Barral Disciplines Across the World
Since 1987 Barral has trained a team of International Teachers who teach the Barral manual therapy seminars around the world. What started as one seminar has grown to over 36 programs encompassing more Barral disciplines, such as courses on the Neuroendocrine Effects of Soft Tissue Treatment, Advanced Visceral Manipulation and Trauma, Visceral Osteoarticular Relationships, Strategic Crossroads of the Body, Manual Therapy for the Brain, and more.
Barral continues to research and develop manual therapy techniques while maintaining a full clinical practice and raising horses on his olive ranch in France. Thanks to his pioneering work, candidates in several European countries must now pass a rigorous test in Visceral Manipulation to earn a diploma in osteopathy, as they have adopted his Visceral Manipulation techniques, just as many other manual therapy professions around the world.
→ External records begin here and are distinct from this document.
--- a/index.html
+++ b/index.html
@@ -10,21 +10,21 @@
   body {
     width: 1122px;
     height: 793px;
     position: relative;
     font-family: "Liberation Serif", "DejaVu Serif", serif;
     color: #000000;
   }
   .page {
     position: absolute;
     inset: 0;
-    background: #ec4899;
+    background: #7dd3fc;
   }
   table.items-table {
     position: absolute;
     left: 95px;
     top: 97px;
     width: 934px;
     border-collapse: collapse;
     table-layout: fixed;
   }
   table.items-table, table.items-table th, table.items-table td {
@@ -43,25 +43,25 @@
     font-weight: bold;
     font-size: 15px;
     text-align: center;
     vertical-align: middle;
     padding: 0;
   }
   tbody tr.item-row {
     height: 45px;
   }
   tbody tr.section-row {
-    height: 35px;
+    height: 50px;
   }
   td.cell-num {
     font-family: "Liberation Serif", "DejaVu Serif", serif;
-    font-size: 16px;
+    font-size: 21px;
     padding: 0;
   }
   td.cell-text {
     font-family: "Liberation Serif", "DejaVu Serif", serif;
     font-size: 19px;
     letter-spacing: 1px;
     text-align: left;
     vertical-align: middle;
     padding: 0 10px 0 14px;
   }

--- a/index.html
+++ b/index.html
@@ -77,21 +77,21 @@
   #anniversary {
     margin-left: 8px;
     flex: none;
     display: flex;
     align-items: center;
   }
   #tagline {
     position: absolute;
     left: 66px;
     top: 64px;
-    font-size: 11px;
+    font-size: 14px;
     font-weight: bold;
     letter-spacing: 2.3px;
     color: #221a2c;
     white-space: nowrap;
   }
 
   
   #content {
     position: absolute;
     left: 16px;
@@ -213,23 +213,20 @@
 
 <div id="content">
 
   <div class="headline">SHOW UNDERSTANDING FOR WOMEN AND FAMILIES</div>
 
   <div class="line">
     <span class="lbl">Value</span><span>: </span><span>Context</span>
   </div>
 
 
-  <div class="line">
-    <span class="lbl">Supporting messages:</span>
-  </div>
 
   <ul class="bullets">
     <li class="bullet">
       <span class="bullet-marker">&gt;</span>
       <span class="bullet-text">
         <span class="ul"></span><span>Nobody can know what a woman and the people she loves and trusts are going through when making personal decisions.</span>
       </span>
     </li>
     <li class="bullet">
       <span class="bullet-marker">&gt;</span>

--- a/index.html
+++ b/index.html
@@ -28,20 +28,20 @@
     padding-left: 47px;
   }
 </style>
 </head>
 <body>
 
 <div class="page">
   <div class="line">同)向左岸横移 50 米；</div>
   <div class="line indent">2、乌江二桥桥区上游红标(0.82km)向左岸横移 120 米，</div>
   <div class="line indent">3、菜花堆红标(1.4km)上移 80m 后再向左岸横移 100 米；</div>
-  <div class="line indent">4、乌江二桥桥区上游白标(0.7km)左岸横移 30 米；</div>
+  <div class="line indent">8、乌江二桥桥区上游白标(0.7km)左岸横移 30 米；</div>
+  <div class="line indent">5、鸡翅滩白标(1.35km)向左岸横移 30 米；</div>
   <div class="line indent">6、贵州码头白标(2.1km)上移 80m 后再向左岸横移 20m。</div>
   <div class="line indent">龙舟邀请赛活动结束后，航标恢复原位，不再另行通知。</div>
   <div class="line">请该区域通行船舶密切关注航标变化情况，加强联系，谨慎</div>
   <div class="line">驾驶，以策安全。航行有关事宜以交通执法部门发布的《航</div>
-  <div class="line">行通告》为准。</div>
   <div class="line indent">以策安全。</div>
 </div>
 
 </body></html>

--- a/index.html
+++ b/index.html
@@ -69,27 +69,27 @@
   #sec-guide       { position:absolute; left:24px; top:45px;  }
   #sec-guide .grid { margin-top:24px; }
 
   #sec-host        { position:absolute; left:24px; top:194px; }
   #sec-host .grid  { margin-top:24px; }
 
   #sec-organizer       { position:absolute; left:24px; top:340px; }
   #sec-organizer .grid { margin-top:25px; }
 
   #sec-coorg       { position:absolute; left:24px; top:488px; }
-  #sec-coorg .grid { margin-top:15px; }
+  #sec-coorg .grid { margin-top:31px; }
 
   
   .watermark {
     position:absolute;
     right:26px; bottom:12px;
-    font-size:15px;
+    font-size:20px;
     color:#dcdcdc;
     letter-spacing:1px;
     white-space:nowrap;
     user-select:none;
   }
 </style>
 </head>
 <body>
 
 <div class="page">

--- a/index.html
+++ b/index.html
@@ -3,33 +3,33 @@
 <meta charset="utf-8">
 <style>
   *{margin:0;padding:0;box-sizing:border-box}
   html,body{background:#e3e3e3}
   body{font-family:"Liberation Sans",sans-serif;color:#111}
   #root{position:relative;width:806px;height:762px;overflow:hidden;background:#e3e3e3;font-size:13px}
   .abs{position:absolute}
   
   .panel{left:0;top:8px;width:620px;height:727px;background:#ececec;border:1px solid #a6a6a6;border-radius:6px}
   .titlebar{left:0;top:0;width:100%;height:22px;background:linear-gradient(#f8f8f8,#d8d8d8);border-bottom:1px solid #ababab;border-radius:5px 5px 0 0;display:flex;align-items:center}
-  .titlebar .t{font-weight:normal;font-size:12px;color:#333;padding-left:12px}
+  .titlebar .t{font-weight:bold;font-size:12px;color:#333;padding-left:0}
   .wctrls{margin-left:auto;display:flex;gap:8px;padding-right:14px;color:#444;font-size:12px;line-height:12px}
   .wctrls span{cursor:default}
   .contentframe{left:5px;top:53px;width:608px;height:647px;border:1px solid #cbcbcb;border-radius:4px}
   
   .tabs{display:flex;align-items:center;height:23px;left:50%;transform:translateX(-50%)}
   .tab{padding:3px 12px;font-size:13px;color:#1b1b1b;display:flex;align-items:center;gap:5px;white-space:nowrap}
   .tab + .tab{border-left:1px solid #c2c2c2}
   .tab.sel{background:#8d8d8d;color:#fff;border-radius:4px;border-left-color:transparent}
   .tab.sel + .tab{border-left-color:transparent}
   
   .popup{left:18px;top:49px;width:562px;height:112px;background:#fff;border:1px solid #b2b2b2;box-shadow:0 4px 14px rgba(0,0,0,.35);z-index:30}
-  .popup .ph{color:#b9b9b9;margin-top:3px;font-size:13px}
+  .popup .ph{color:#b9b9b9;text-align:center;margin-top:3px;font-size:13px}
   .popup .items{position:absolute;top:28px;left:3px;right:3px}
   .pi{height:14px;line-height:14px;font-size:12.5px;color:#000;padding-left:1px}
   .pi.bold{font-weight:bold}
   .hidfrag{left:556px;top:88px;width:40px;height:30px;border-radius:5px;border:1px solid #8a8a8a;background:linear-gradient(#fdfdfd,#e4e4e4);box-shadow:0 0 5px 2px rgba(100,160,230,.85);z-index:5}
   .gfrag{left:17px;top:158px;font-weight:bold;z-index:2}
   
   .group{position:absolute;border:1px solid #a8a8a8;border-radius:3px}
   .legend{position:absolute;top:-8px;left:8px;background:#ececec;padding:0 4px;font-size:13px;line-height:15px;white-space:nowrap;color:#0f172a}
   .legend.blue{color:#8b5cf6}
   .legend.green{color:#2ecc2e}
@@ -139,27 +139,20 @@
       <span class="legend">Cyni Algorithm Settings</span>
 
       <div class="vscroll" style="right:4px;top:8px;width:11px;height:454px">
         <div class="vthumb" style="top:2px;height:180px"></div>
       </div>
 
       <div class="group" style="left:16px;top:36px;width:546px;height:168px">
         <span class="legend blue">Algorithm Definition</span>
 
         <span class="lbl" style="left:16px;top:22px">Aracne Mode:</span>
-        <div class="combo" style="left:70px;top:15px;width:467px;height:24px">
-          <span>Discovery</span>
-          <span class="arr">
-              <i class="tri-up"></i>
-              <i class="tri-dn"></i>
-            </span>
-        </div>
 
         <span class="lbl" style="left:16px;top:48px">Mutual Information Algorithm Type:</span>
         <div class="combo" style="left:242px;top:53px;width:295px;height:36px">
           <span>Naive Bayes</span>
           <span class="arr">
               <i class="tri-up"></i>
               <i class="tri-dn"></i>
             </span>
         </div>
Barral's International Teaching Team continue to develop manual therapy disciplines that expand the integrative, whole person philosophy of The Barral Institute. These include trainings in Women and Men's Health, the Autonomic Nervous System, Concussion and Brain Injuries, and Clinical Applications.
The Barral Institute Today
Barral continues his clinical work and studies, as he feels that he and his colleagues have more to offer patients and the therapy field. Presently The Barral Institute has trained healthcare professionals in over 110 countries, and the curriculum has grown to 36 class types with more than 50 International Teachers.
When talking about Barral's manual therapy disciplines as an integral part of healthcare, Barral has this to say, "We often get called in when allopathic medicine can't do anything. That's where being an organ mechanic is a beautiful thing. There aren't many of us, and there are a lot of organisms out there that need help."
Together with his other Academic Leaders, Alain Croibier and Gail Wetzler, and the International Teaching Team, Jean-Pierre Barral continues to research, develop, and innovate. The Barral Institute programs continue to be shared with the healthcare community world-wide, and are considered the cutting edge in the field of integrative manual therapy applications and client-centered healthcare.